Et puis, je me suis fait la réflexion suivante : les premiers albums, à force de les lire et de les relire, je les connais plus que par cœur. Je les comprends aussi bien mieux que les derniers que je n'ai lu que deux fois maximum. Or Roger Leloup n'écrit jamais des intrigues simplistes. Loin de là. Au contraire, il fait réellement vivre à ses personnages des histoires où les interactions, souvent nombreuses, complexifient les aventures, où les sentiments des uns et des autres entrent vraiment en ligne de compte et où les ressorts des intrigues sont le plus souvent masqués et ne peuvent être découverts qu'après une lecture très attentive et soutenue. Tout, en effet, est important : les dialogues, bien sûr, les textes dans les cases, évidemment, mais aussi les expressions des personnages, les décors, les détails (et ils sont nombreux) des cases...

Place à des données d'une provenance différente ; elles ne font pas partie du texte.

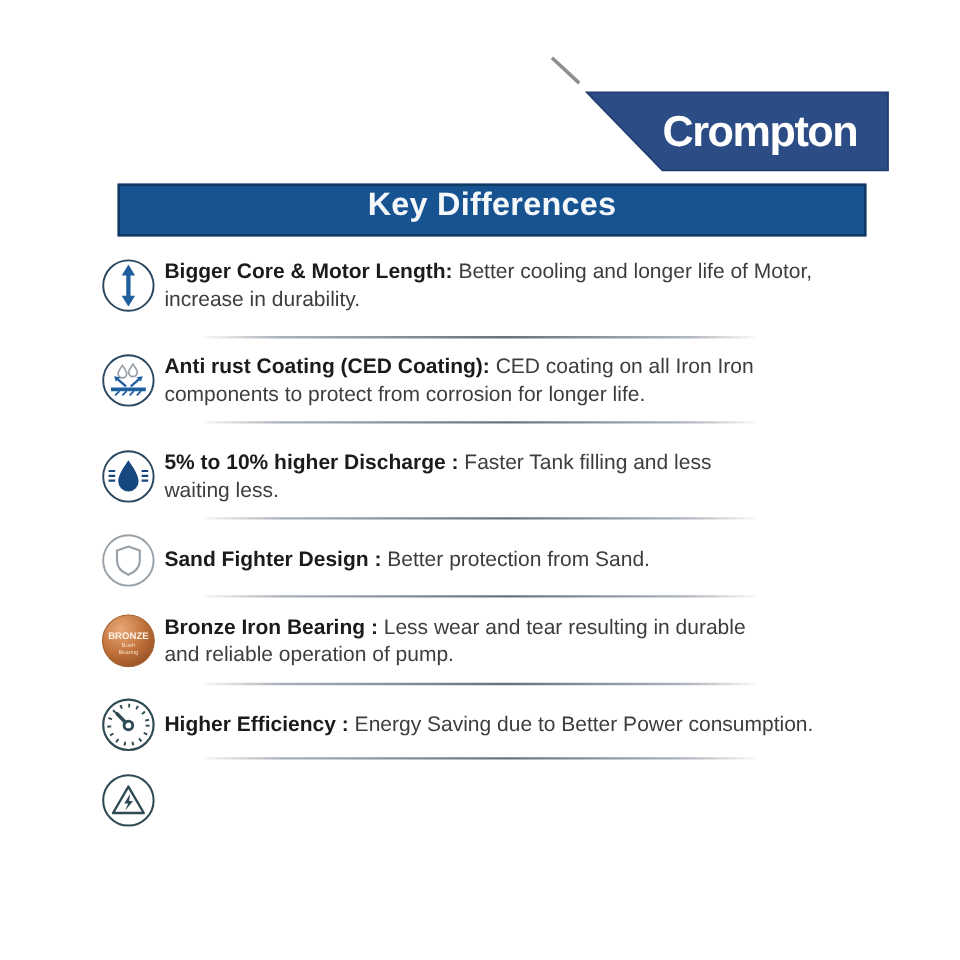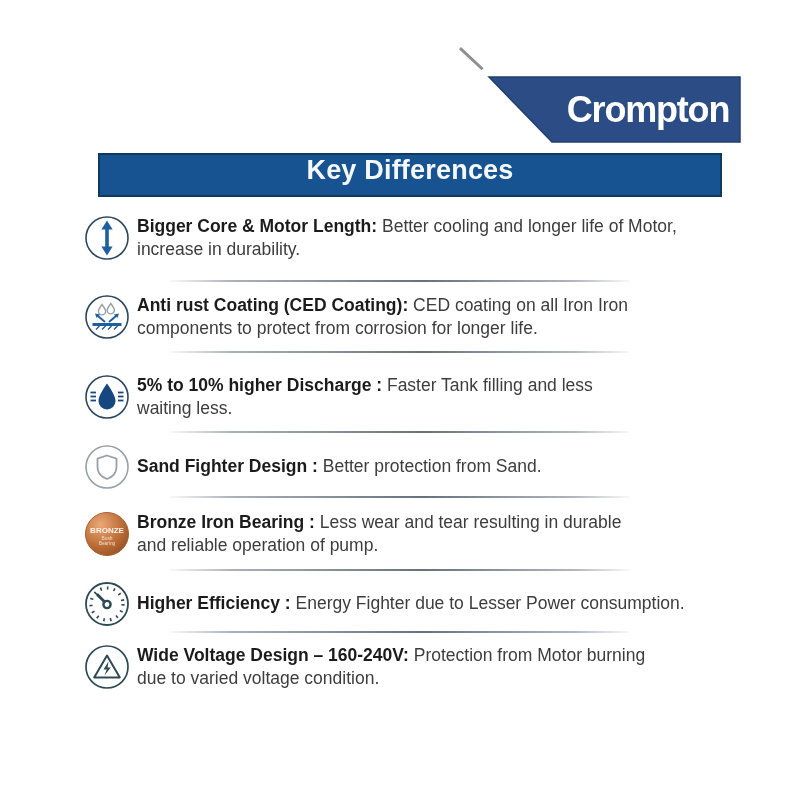--- a/index.html
+++ b/index.html
@@ -17,7 +17,7 @@
   .logo-wrap{position:absolute;left:484px;top:74px;width:260px;height:72px;}
   .logo-text{
     position:absolute;left:552px;top:87px;width:192px;height:46px;
-    line-height:46px;text-align:center;color:#ffffff;
+    line-height:46px;color:#ffffff;
     font-size:36px;font-weight:700;letter-spacing:-1.2px;
   }
   

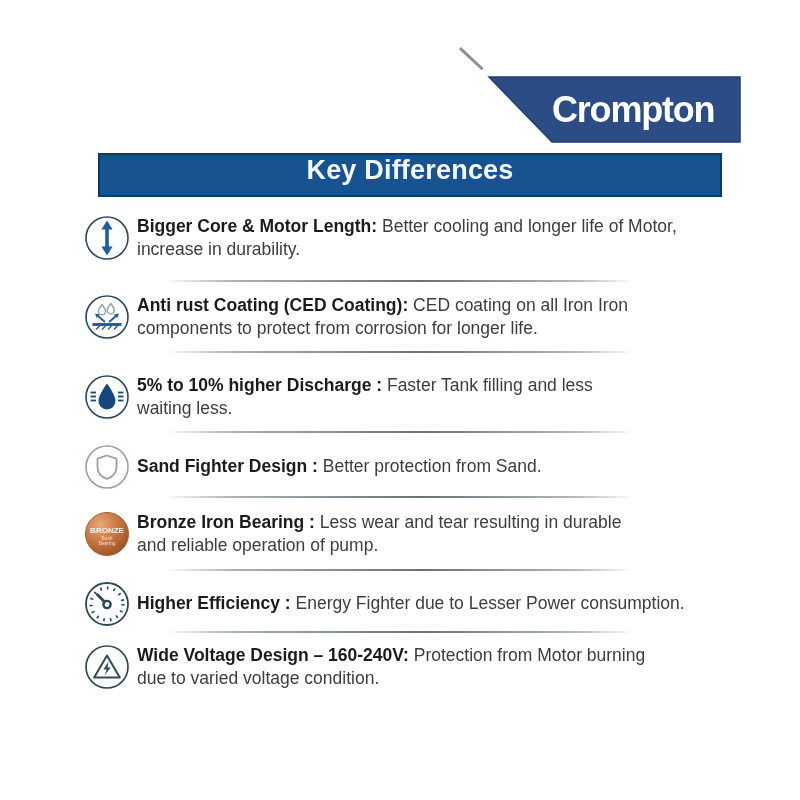--- a/index.html
+++ b/index.html
@@ -170,7 +170,7 @@
     </svg>
   </span>
   <div class="ftext">
-    <div class="l1"><b>Higher Efficiency :</b><span> Energy Fighter due to Lesser Power consumption.</span></div>
+    <div class="l1"><b>Higher Efficiency :</b><span> Energy Saving due to Better Power consumption.</span></div>
   </div>
 </div>
 <div class="divider" style="top:631px"></div>

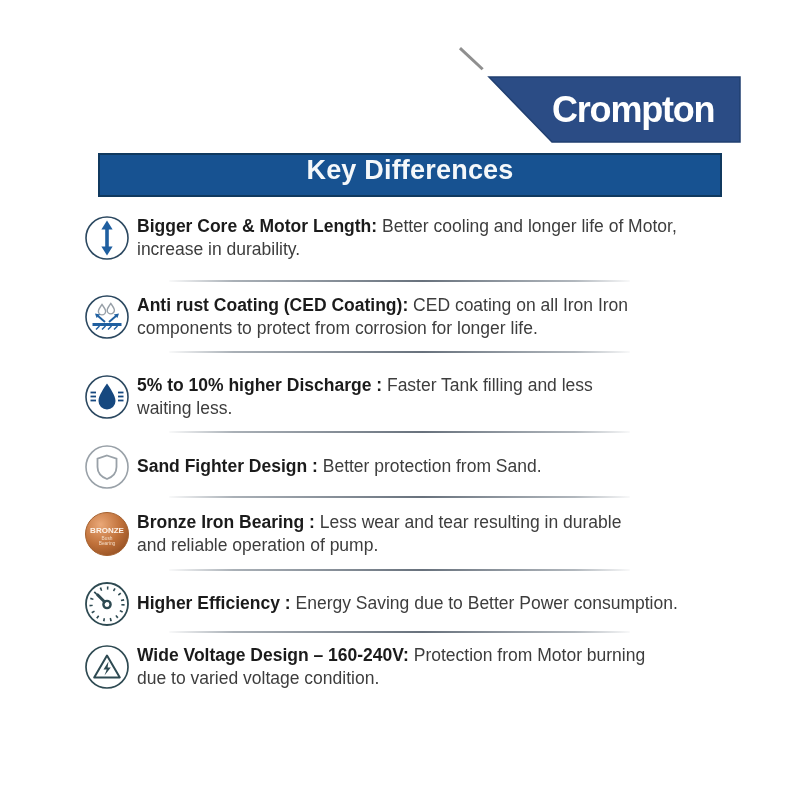--- a/index.html
+++ b/index.html
@@ -183,10 +183,6 @@
       <polygon points="24.5,17.5 19.5,25.5 22.7,25.5 20.5,31.5 26.8,23.5 23.6,23.5" fill="#2e4a52"></polygon>
     </svg>
   </span>
-  <div class="ftext">
-    <div class="l1"><b>Wide Voltage Design – 160-240V:</b><span> Protection from Motor burning</span></div>
-    <div class="l2">due to varied voltage condition.</div>
-  </div>
 </div>
 
 </body></html>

Ce grand format possède un cahier graphique de 32 pages, comme les autres grands formats de la série et c'est un véritable bonus pour le lecteur, qui peut ainsi entrer plus rapidement dans ce qui fait le fonds de l'histoire, ce qui a déclenché son écriture (ici, les souvenirs d'enfance de l'auteur). On entre aussi plus vite dans la manière dont il a pensé l'intrigue, les difficultés techniques, liées au format BD par exemple, où la place de l'image est prépondérante et où beaucoup d'éléments doivent passer par le dessin, sinon l'intrigue risque de tourner au mauvais roman... En bref, à moins de lire et de relire les bandes dessinées des dizaines de fois pour en sortir toute la substance et toutes les subtilités, la version « grand format » est un véritable bonus pour le lecteur et pour entrer plus profondément dans l’œuvre.
Finalement, tout ce que je dis là est très basique et je le comparerais volontiers à la contemplation d'une œuvre picturale contemporaine. Il est aisé d'y mettre ce que l'on veut, d'y voir ce que l'on cherche à voir. Mais l’œuvre elle-même devient bien plus intéressante si on a l'auteur pas trop loin et qu'on peut discuter avec lui pour entrer dans ce qui fait son essence... on gagne du temps ! Et, cerise sur le gâteau, on risque moins le contresens...
Heureusement que j'ai plus de 40 ans et que j'ai grandi avec cette bande dessinée. Parce que, hormis pour « La Frontière de la vie », il n'existe d'albums grand format que pour les derniers... sauf pour « L'Astrologue de Bruges », le vingtième épisode, lui aussi doté, tel un galop d'essai, de quelques pages de croquis et de textes de la main du Maître sur l’histoire de la bande dessinée et de ses héros principaux...
Dupuis a toutefois eu la bonne idée, avec Roger Leloup, d'éditer des intégrales de la série, en format classique, mais augmentées d'un dossier conséquent sur les trois albums qui composent chaque volume. De quoi rattraper les choses et entrer davantage dans la philosophie de la série.

Paru aux éditions Dupuis, 2019. ISBN : 978-1-0347-3803-8.